TASK TO COMPLETE:
Print all of the data below exactly as it appears, leaving out every image.

Detected change data
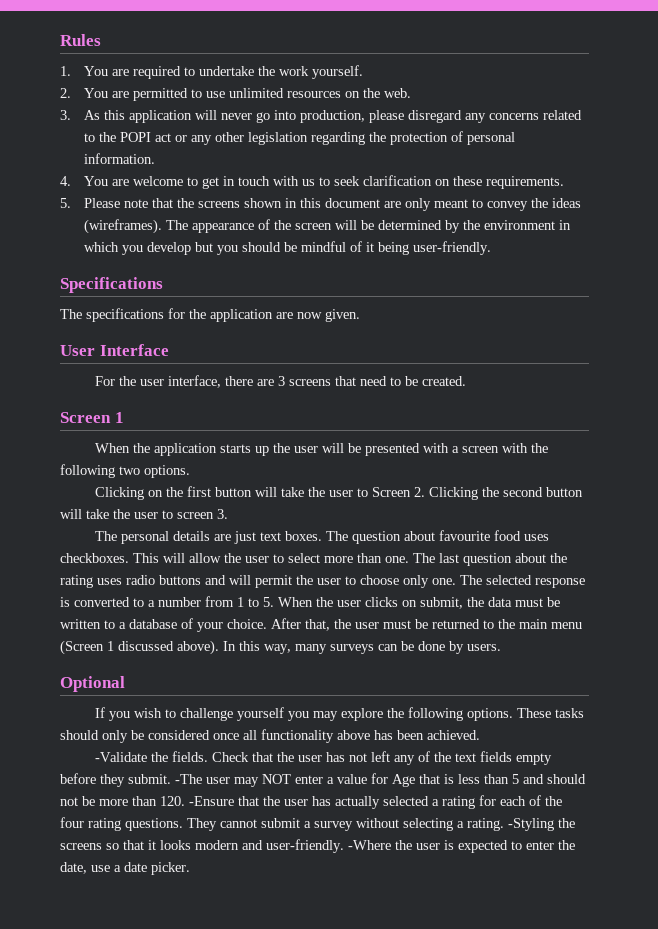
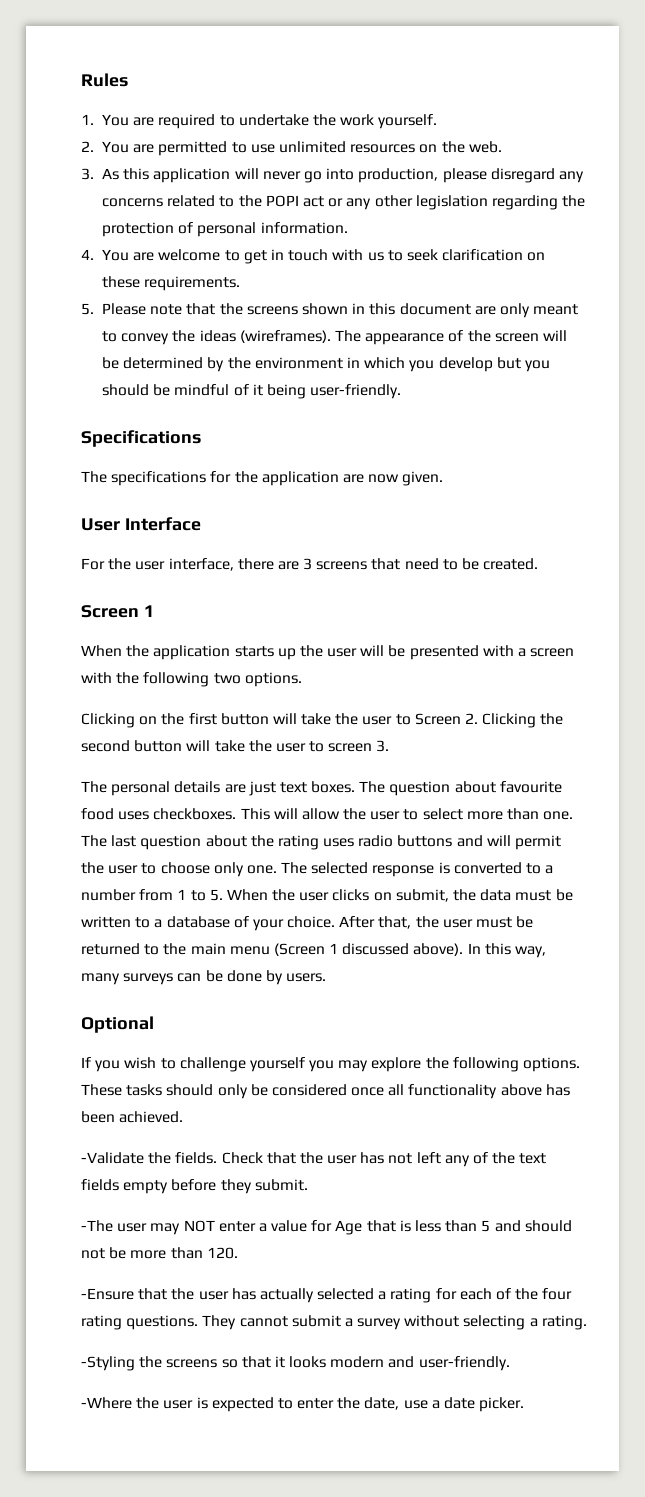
- Check that the user has not left any of the text fields empty before they submit. -The user may NOT enter a value for Age that is less than 5 and should not be more than 120. -Ensure that the user has actually selected a rating for each of the four rating questions.
+ Check that the user has not left any of the text fields empty before they submit.
+ -The user may NOT enter a value for Age that is less than 5 and should not be more than 120.
+ -Ensure that the user has actually selected a rating for each of the four rating questions.
- They cannot submit a survey without selecting a rating. -Styling the screens so that it looks modern and user-friendly. -Where the user is expected to enter the date, use a date picker.
+ They cannot submit a survey without selecting a rating.
+ -Styling the screens so that it looks modern and user-friendly.
+ -Where the user is expected to enter the date, use a date picker.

EXPECTED OUTPUT:
- Check that the user has not left any of the text fields empty before they submit. -The user may NOT enter a value for Age that is less than 5 and should not be more than 120. -Ensure that the user has actually selected a rating for each of the four rating questions.
+ Check that the user has not left any of the text fields empty before they submit.
+ -The user may NOT enter a value for Age that is less than 5 and should not be more than 120.
+ -Ensure that the user has actually selected a rating for each of the four rating questions.
- They cannot submit a survey without selecting a rating. -Styling the screens so that it looks modern and user-friendly. -Where the user is expected to enter the date, use a date picker.
+ They cannot submit a survey without selecting a rating.
+ -Styling the screens so that it looks modern and user-friendly.
+ -Where the user is expected to enter the date, use a date picker.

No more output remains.